High bias models are typically too simple and tend to underfit, while high variance models are too tuned to the training data and tend to overfit. The best models are the ones that are *just* perfect: not too simple, not too complex, with both low bias and low variance.

> How do we turn something that overfits into something that generalizes well to new data? In other words, how do we reduce the variance of a model? 

<center>An answer is <b>regularization</b> (at least sometimes).</center>

Regularization refers to any technique that increases generalization without sacrificing training set performance. Here we'll discuss some widely used regularization methods based on constraining a model's parameters. 
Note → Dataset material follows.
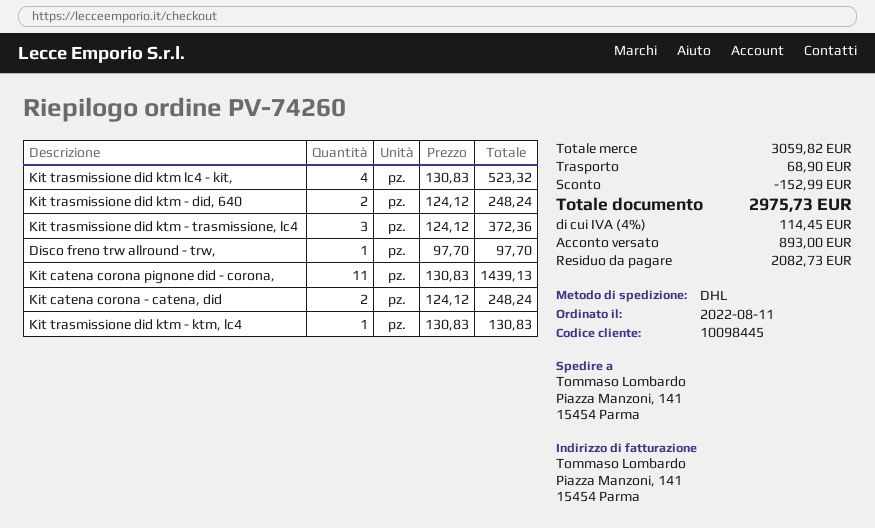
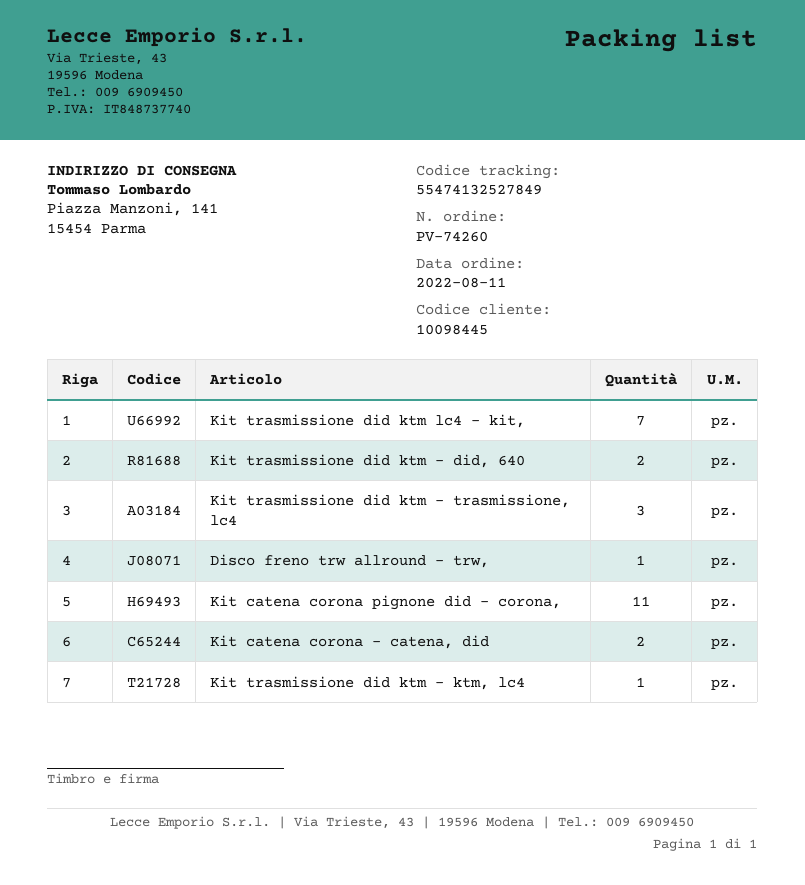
Kit trasmissione did ktm lc4 - kit,: 4 -> 7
>How do you reduce model variance? Idea: Since many degrees of freedom causes overfitting, we constrain the model to make it use fewer large parameters. 
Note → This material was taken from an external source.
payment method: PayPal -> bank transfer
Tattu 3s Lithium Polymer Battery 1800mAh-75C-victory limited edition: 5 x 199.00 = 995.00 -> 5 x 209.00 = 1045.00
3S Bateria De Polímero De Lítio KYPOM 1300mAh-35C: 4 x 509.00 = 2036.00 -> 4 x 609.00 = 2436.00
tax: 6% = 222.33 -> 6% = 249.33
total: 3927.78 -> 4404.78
# Regularization for linear models

We'll look at the following methods:

1. Tikhonov regularization / ridge regression
2. Lasso regression
3. Elastic net
4. Early stopping

We need some data to experiment with:

In [None]:
np.random.seed(seed)
m = 20
X = 3 * np.random.rand(m, 1)
y = 1 + 0.5 * X + np.random.randn(m, 1) / 1.5

In [None]:
plt.plot(X,y, 'b.')
plt.axis([0, 3, 0, 4])
plt.show()

Remember the mean squared error cost function we used for regression:

$$\mbox{MSE}(\theta) = \frac1m \sum_{i=1}^m \big(\theta \cdot \mathbf{x}^{(i)} - y^{(i)} \big)^2$$

Training a model means tweaking the parameters $\theta$ to make $\mbox{MSE}(\theta)$ as small as possible. 

Here's a linear regression model for the above data obtained by minimizing MSE:

In [None]:
from sklearn.linear_model import LinearRegression
lin_reg = LinearRegression()
lin_reg.fit(X, y)

X_new = np.array([[0], [4]])
y_pred = lin_reg.predict(X_new)

In [None]:
plt.plot(X,y, 'b.')
plt.plot(X_new, y_pred, 'r')
plt.axis([0, 3, 0, 4])
plt.show()

Let's create a function that performs polynomial regression (copied from the previous notebook):

In [None]:
from sklearn.preprocessing import StandardScaler
from sklearn.preprocessing import PolynomialFeatures
from sklearn.pipeline import make_pipeline

In [None]:
def get_polyreg(degree):
    poly_reg = make_pipeline(PolynomialFeatures(degree=degree, include_bias=False),
                            StandardScaler(), 
                             LinearRegression())
    
    return poly_reg

In [None]:
def plot_poly_regression(degree):
    poly_reg = get_polyreg(degree)
    poly_reg.fit(X, y)
    X_new = np.linspace(0, 4, 100).reshape(100, 1)
    y_pred = poly_reg.predict(X_new)
    plt.plot(X,y, 'b.')
    plt.plot(X_new, y_pred, 'r-')
    plt.axis([0, 3, 0, 4])
    plt.show()
    return poly_reg

In [None]:
poly_reg_2 = plot_poly_regression(2)

In [None]:
poly_reg_10 = plot_poly_regression(10)

In [None]:
poly_reg_15 = plot_poly_regression(15)

Notice how the degree 15 polynomial is severely overfitting the training data. This is reflected in the size of the coefficients in the polynomial:

In [None]:
poly_reg_15.named_steps['linearregression'].coef_

**They are huge!**

Here's an idea: what if we incentivize the model to prefer smaller coefficients? Perhaps that would help?

## Ridge regression

> A technique for making the coefficients smaller (_shrinkage_)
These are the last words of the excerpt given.